- DATA FOR REVIEW:
[Start of section]

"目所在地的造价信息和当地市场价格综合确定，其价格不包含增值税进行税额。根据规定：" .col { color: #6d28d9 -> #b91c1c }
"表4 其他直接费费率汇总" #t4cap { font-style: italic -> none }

[End of section]
[Start of section]

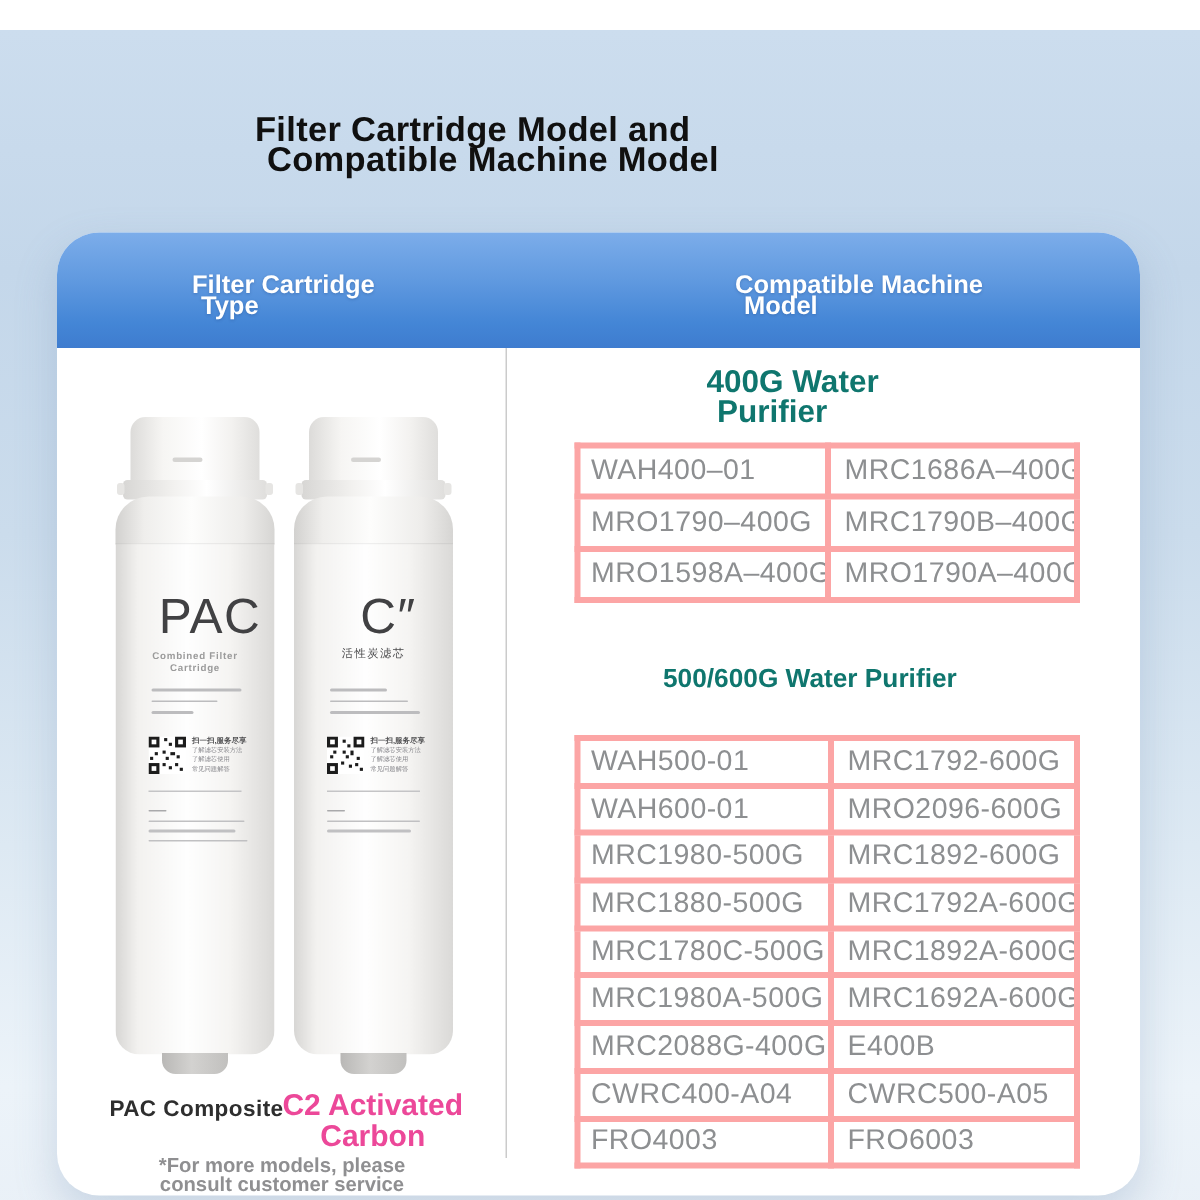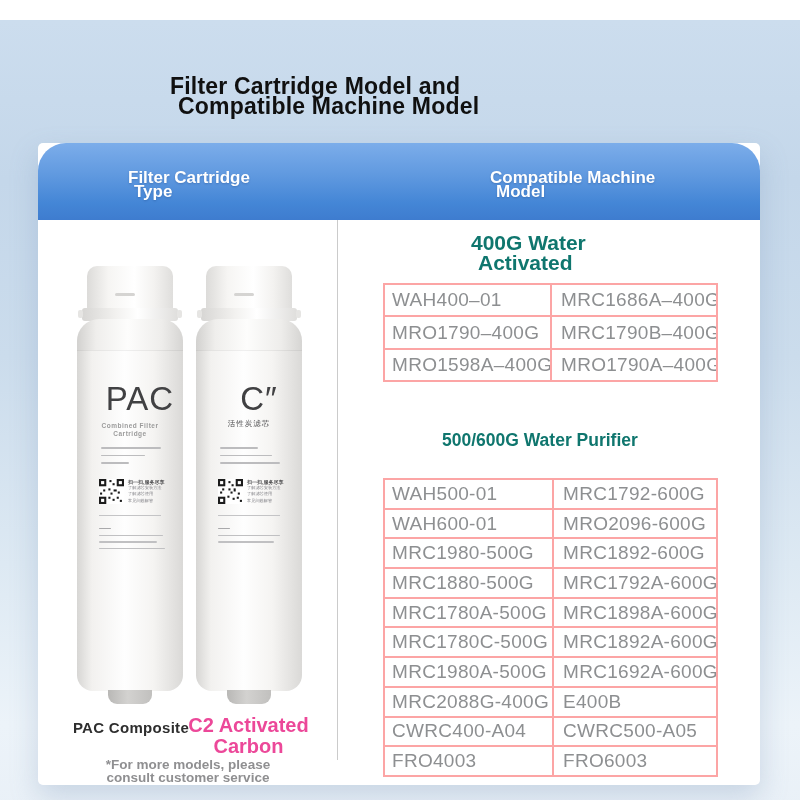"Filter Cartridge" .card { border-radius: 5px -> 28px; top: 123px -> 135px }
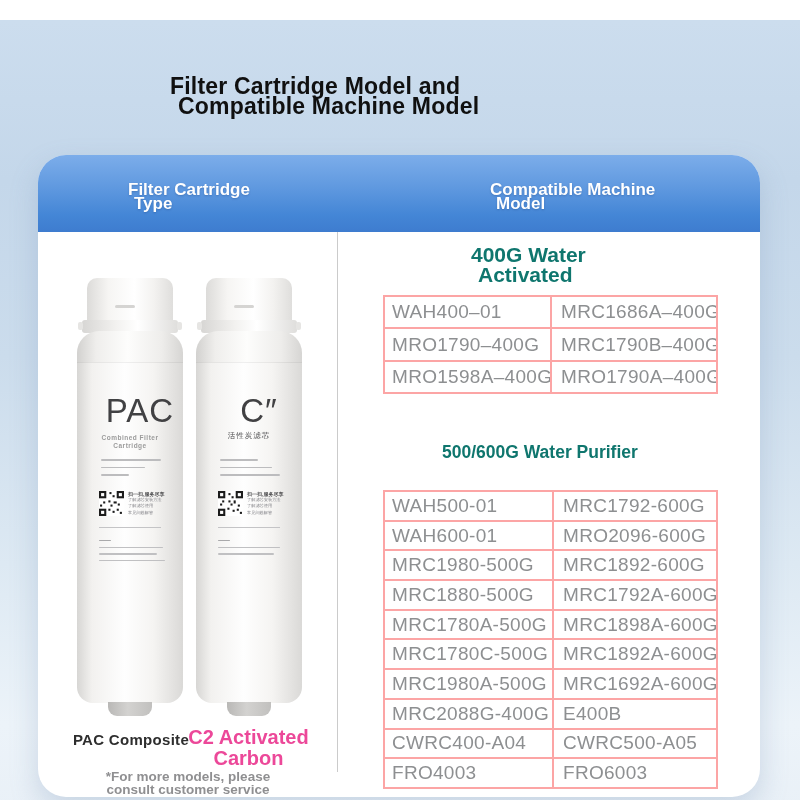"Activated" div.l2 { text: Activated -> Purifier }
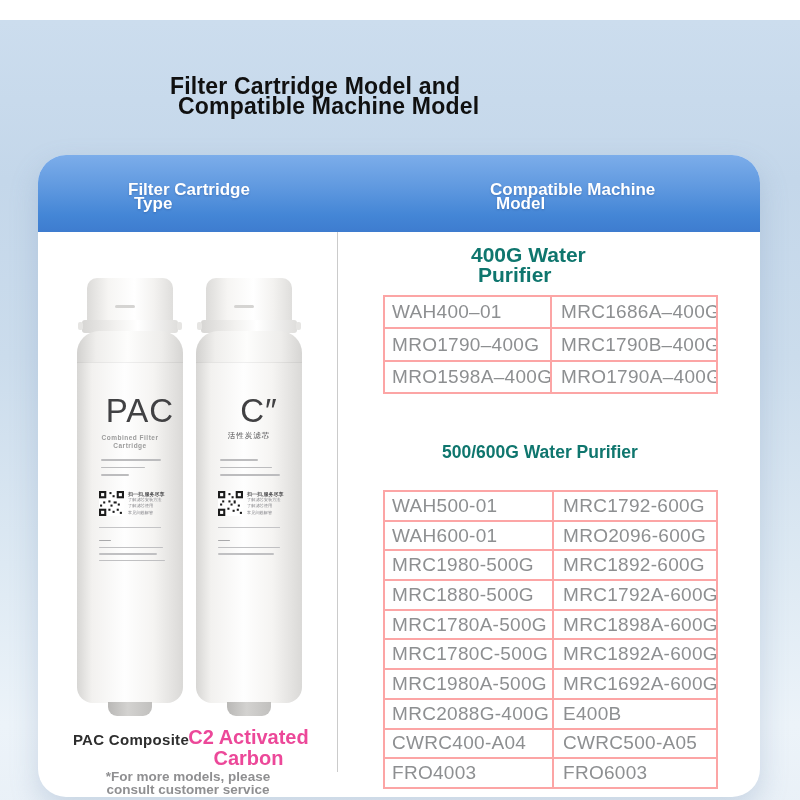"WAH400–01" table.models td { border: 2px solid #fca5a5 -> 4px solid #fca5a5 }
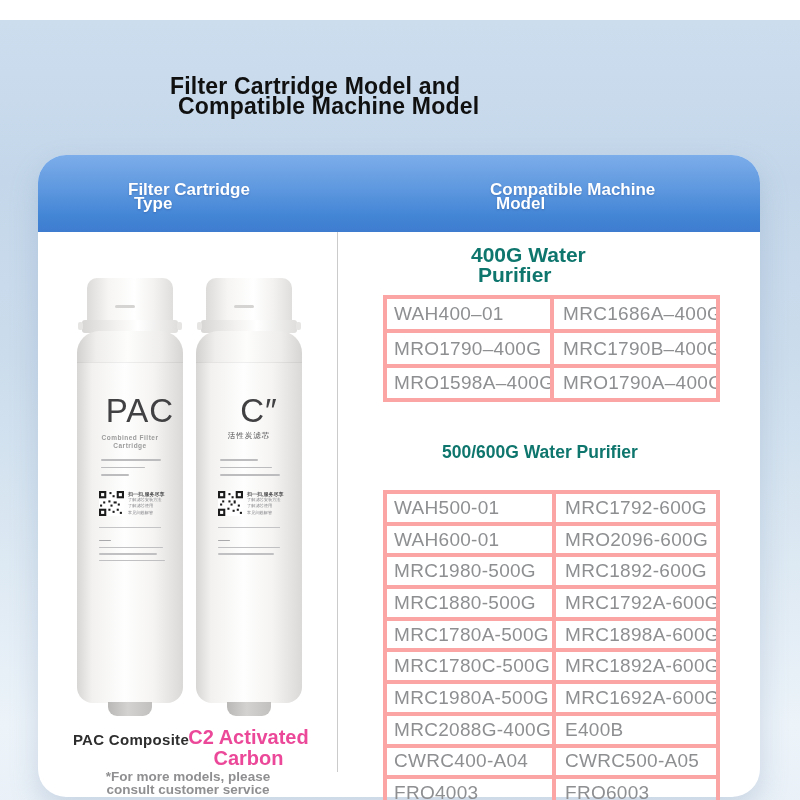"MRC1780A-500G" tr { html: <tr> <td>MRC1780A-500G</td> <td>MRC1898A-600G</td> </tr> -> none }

[End of section]
[Start of section]

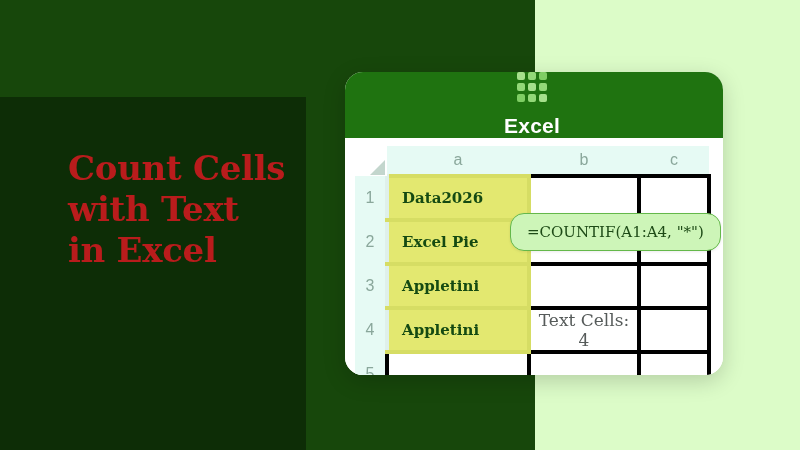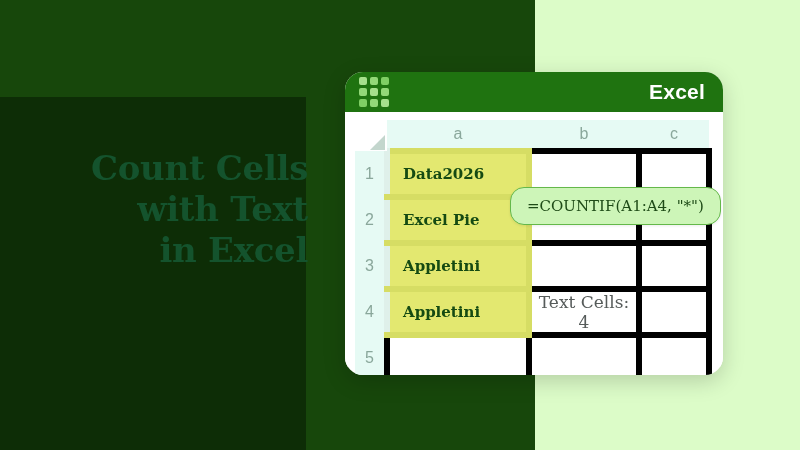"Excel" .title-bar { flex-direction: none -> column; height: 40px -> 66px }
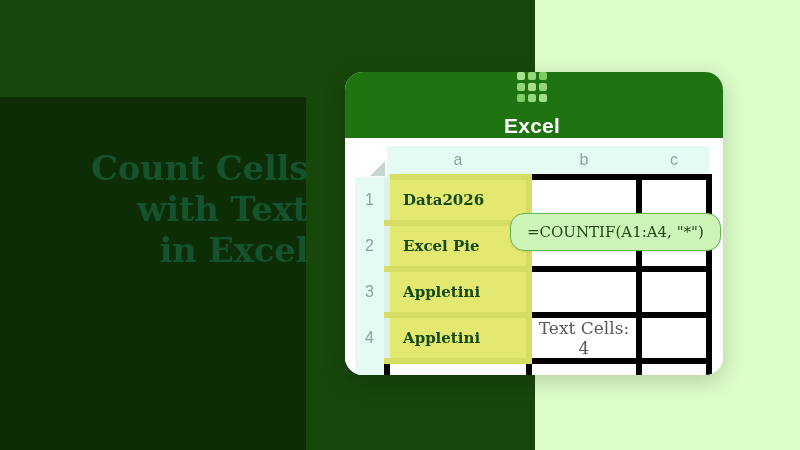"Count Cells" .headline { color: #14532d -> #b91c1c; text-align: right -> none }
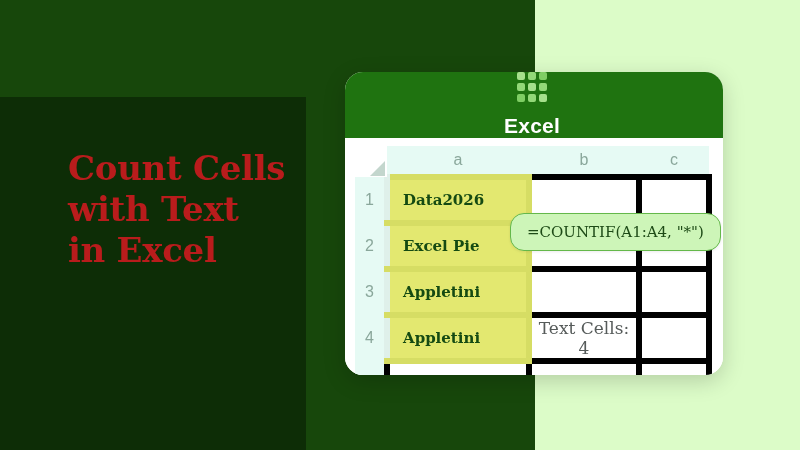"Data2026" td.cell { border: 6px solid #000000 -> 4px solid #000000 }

[End of section]

Once you find the line with "color: #6d28d9 ->" above, print it and every line after it up to and including the line with "font-style: italic ->", exactly as written and nothing else.

- RESPONSE TO THE EXERCISE:
"目所在地的造价信息和当地市场价格综合确定，其价格不包含增值税进行税额。根据规定：" .col { color: #6d28d9 -> #b91c1c }
"表4 其他直接费费率汇总" #t4cap { font-style: italic -> none }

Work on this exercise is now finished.